Problem statement
Below are some records. Retype exactly the lines from the one containing "tax: 14.68 -> 13.73" through the one containing "total: 45709.03 -> 40756.46", both included, skipping every picture.

Records
- - - - -

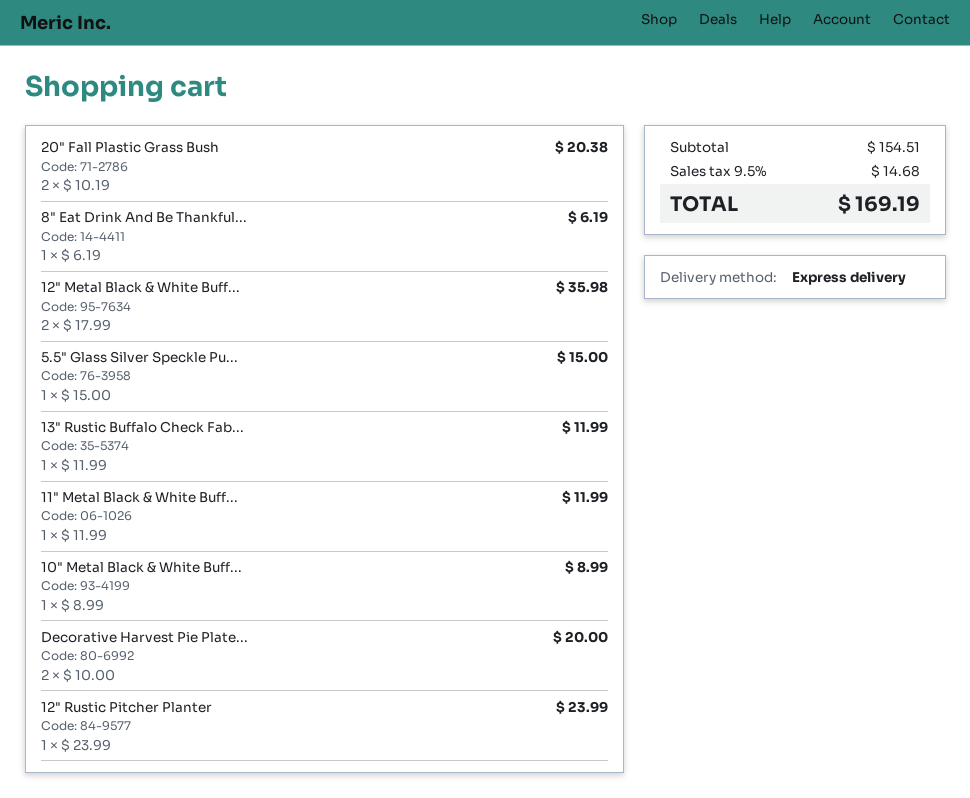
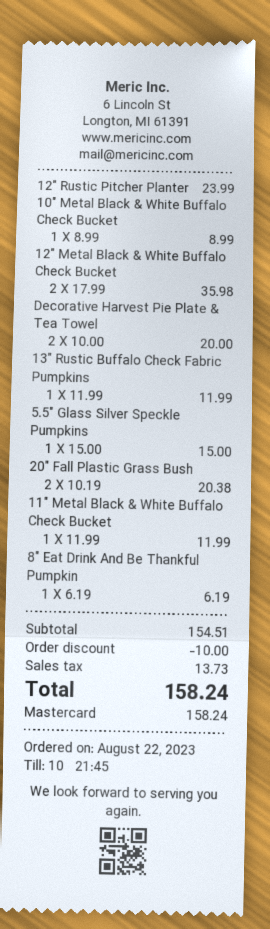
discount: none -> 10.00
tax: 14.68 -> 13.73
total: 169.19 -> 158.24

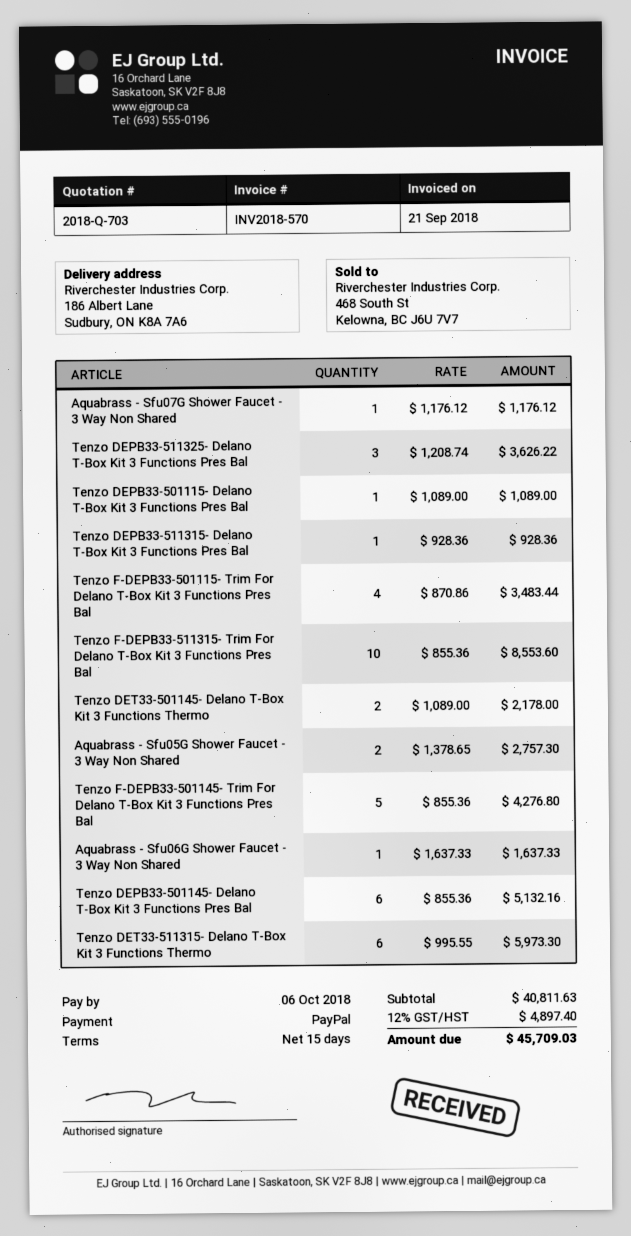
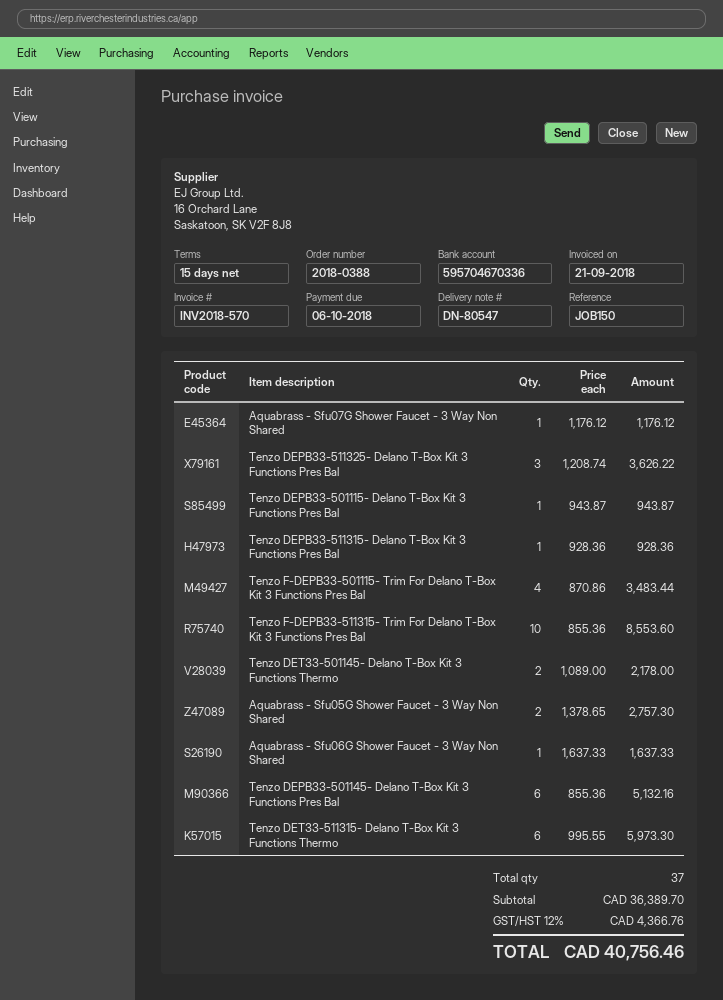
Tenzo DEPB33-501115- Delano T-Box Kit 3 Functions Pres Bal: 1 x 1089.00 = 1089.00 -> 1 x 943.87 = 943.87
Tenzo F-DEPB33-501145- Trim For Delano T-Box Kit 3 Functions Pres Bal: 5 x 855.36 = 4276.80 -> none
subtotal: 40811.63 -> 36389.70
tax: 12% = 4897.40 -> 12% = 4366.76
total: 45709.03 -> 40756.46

- - - - -

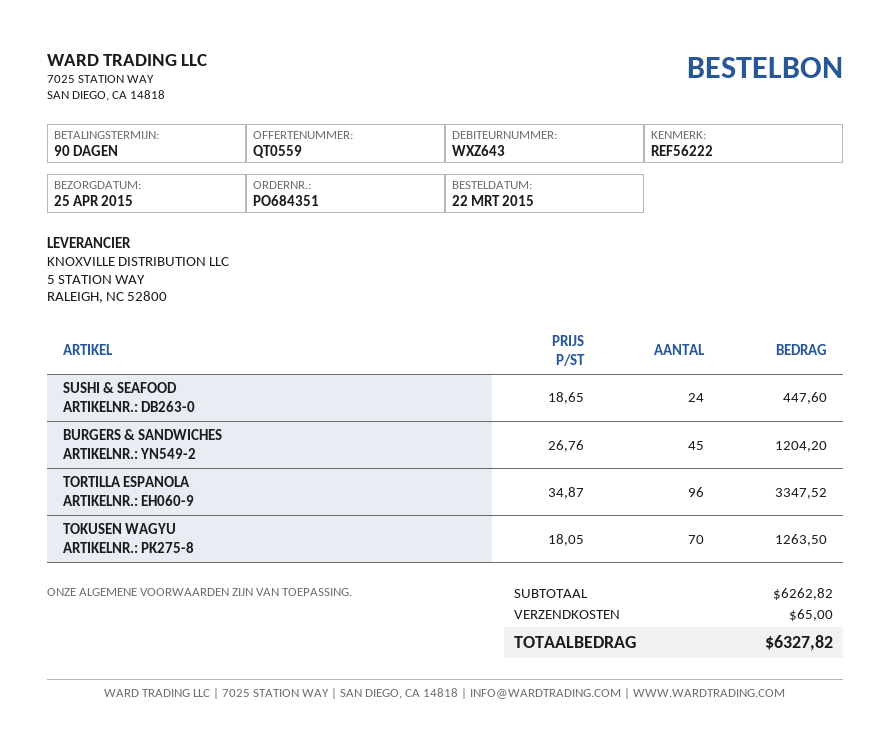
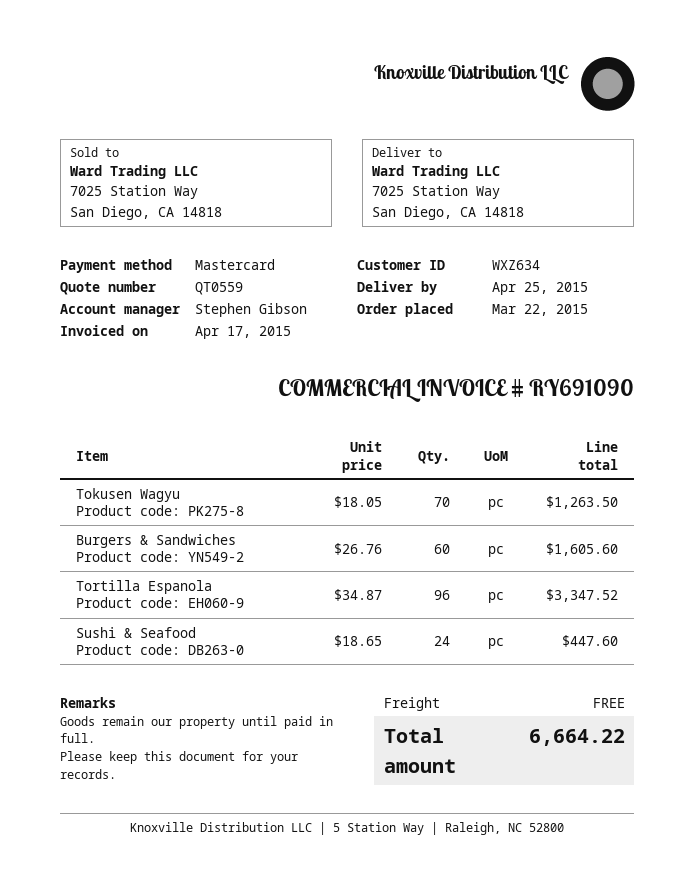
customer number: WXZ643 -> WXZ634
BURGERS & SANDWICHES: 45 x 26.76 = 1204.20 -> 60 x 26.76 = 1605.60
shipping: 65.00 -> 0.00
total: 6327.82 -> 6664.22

- - - - -

Problem solution
tax: 14.68 -> 13.73
total: 169.19 -> 158.24

Tenzo DEPB33-501115- Delano T-Box Kit 3 Functions Pres Bal: 1 x 1089.00 = 1089.00 -> 1 x 943.87 = 943.87
Tenzo F-DEPB33-501145- Trim For Delano T-Box Kit 3 Functions Pres Bal: 5 x 855.36 = 4276.80 -> none
subtotal: 40811.63 -> 36389.70
tax: 12% = 4897.40 -> 12% = 4366.76
total: 45709.03 -> 40756.46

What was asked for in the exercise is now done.